WASHINGTON – Just over fourteen months into President Joe Biden’s term, he appointed Vice President Kamala Harris to lead efforts with Mexico and Central America’s Northern Triangle —Honduras, Guatemala, and El Salvador—to address the root causes of the southern border crisis.
In his March 24, 2021 remarks, the President said that while it was “not her full responsibility and job,” Harris was qualified to lead the charge due to her experience as California attorney general, where she did “a great deal upholding human rights, but also fighting organized crime in the process.”
He highlighted the importance of reversing some of the Trump administration’s immigration policies, like reinstating the $700 million bipartisan deal established under Obama to fund Northern Triangle countries and address issues driving migration.
“The best way to keep people from coming is to keep them from wanting to leave,” he said.
Now, as Biden’s term winds down, both his administration and the Harris-Walz campaign have pivoted to stricter border policies, responding to polls showing border security as a key issue for voters in this election cycle.
“The public has shifted,” said Colleen Putzel-Kavanaugh, an Associate Policy Analyst with the nonpartisan Migration Policy Institute’s U.S. Immigration Policy Program.
“It’s really this sense of orderliness that people are looking for,” Putzel-Kavanaugh said. People want to feel as if “the government is handling it and there’s been this general perception that the government isn’t handling it.”
According to a recent report by Pew Research Center, improving border security is supported by nearly all registered voters who support Trump, at 96%, and 80% of Harris supporters.
Sahana Mukherjee, Associate Director of Race and Ethnicity Research at Pew Research Center, co-authored the report and said that despite the traditional partisan divides surrounding immigration issues, it’s significant that both parties widely support improving border security.
“Border security is something that both candidates have been talking about, so I think that’s why you see a similar general sentiment amongst their supporters,” Mukherjee said.
Nicknamed a “border czar” by her Republican opponents, Harris has visited the southern border twice during her vice presidency—once in 2021 and again in September 2024. She has also made two trips to Latin America, traveling to Guatemala and Mexico in 2021 and Honduras in 2022.
Harris has proposed few concrete immigration policies ahead of the election, focusing primarily on reviving a bipartisan border bill that failed in Congress. The bill would overhaul the asylum process, tighten detention policies, and increase green card availability. Harris has blamed Trump for blocking the bill and vows to push it through if elected.
Her current stance on immigration marks a shift from her earlier, more progressive policy positions. During the 2020 primary, Harris supported cutting Immigration and Customs Enforcement funding and more lenient asylum policies. Now, she emphasizes enforcing immigration laws and imposing consequences for unlawful entry.

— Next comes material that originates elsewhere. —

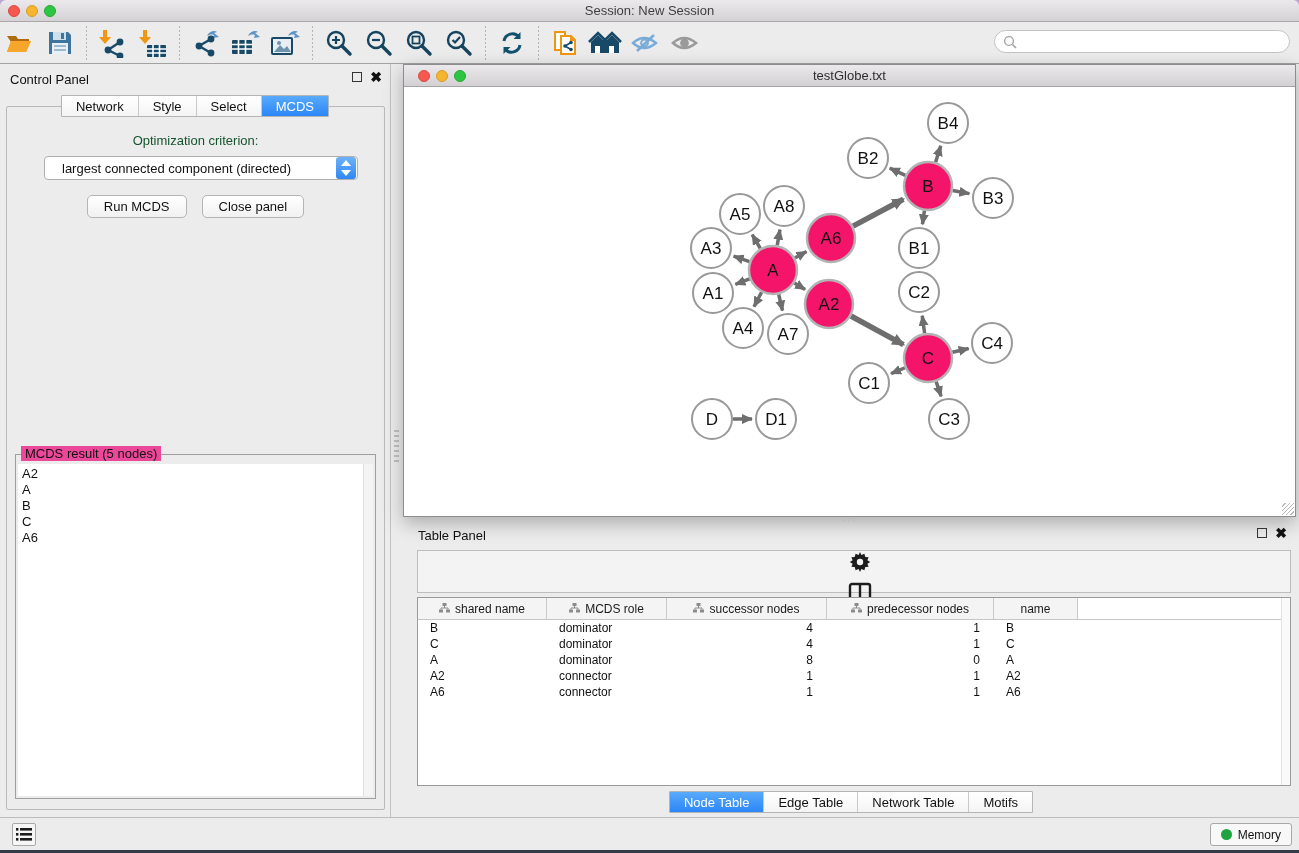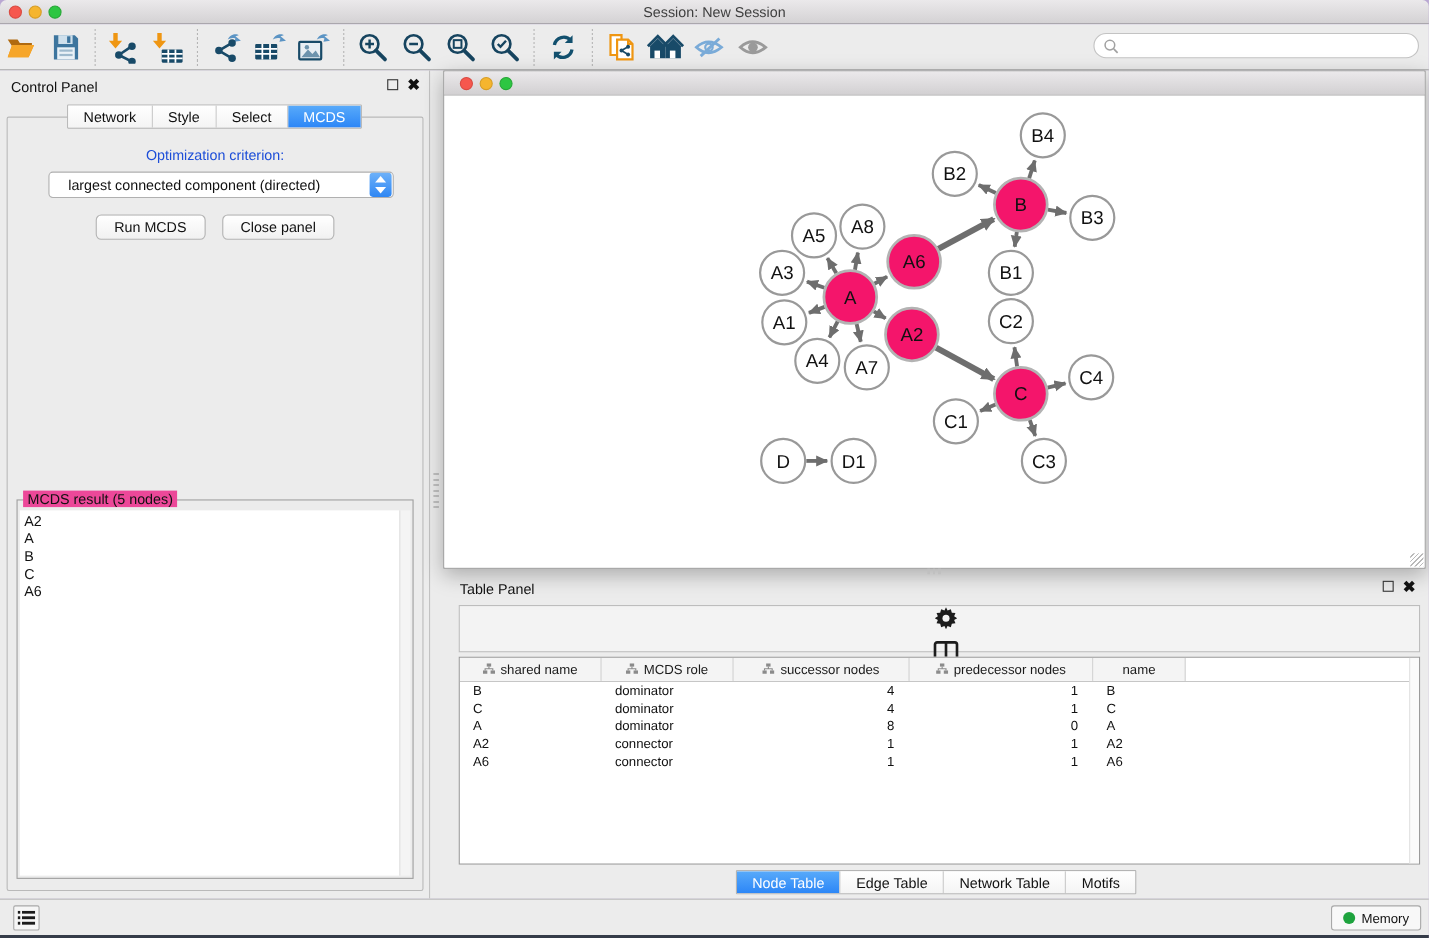"testGlobe.txt" div.title { html: none -> <div>testGlobe.txt</div> }
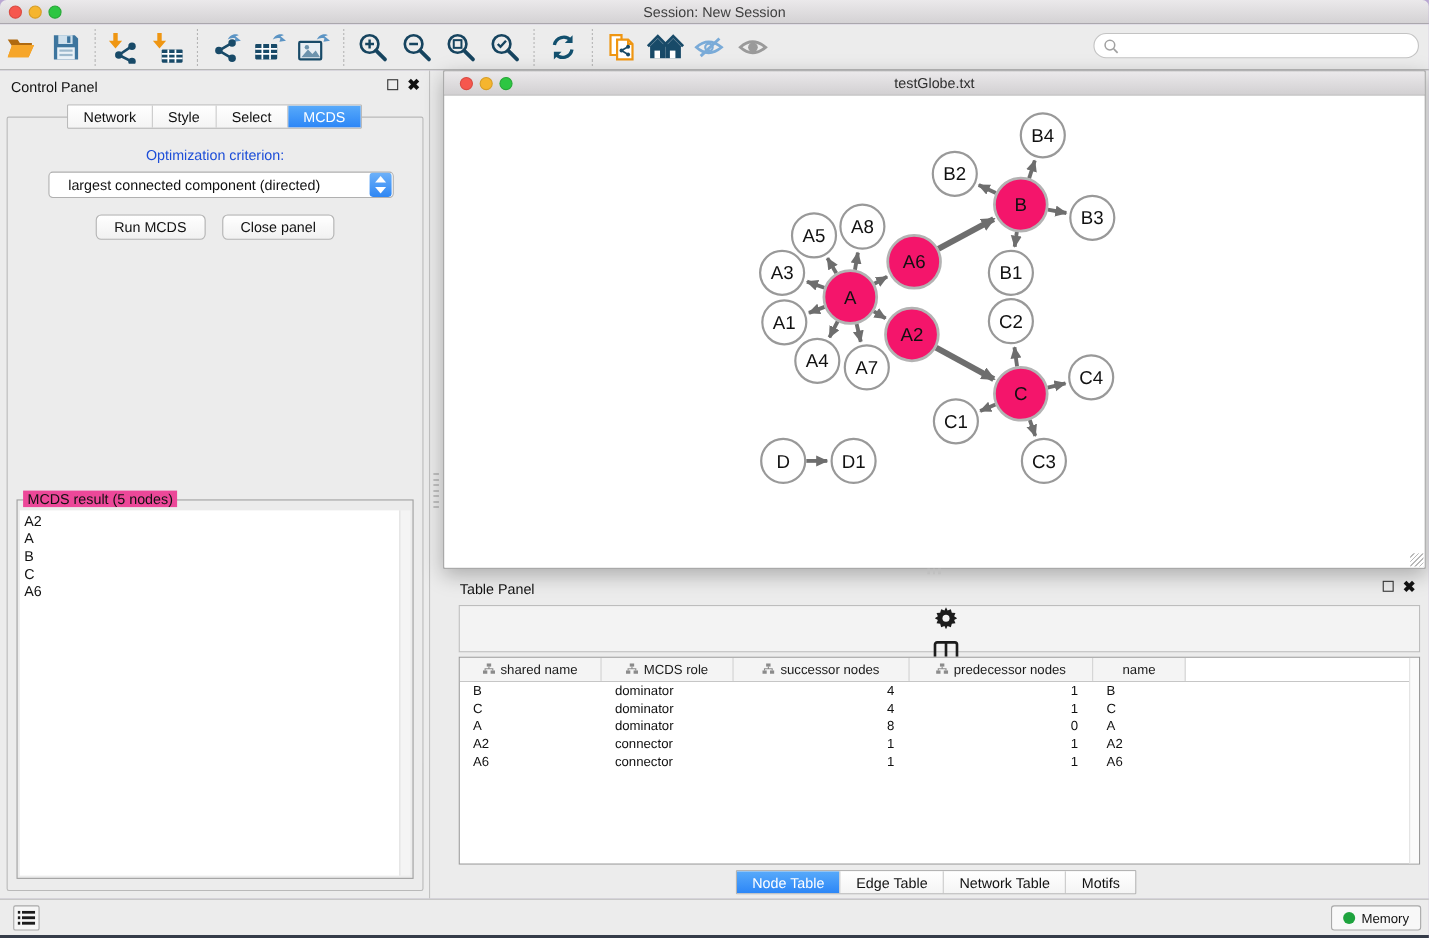"Optimization criterion:" .opt-label { color: #1d4ed8 -> #14532d }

“The United States is a sovereign nation,” Harris said during her speech at the border crossing in Douglas, Arizona on Sept. 27. “And I believe that we have a duty to set rules at our border and enforce them.”
Arizona is poised to play a pivotal role in the presidential election, with Trump holding a narrow lead in recent polls. Harris’ visit to Douglas, one of the busiest ports of entry at the southwest border, followed a $400 million grant from the Biden administration’s Bipartisan Infrastructure Bill.
In her speech, Harris commended Biden’s executive order from June 2024, which restricted asylum seekers to official border crossings and has caused a 77% decline in migrant border encounters since December 2023, according to recent Customs and Border Patrol statistics. However, she emphasized the ongoing need for a bipartisan solution. Without congressional support, immigration centers receive the same funding under the executive order.
“So whether that’s at the border or in the interior, at the courts, they’re still getting the same amount of resources, but working with a much higher and more complicated caseload,” Putzel-Kavanaugh said.
While Biden’s executive order has contributed to the ongoing decline in illegal border crossings in 2024, Mukherjee noted that those figures were already decreasing due to shifts in the Mexican government.
She also said that, based on Pew’s data, it remains uncertain whether voters are aware of the drop in border apprehensions, especially as both campaigns highlight border security as a critical issue leading up to the election.
“Both Trump and Harris supporters agree that the immigration system in general needs major changes or needs to be completely overhauled,” Mukherjee said.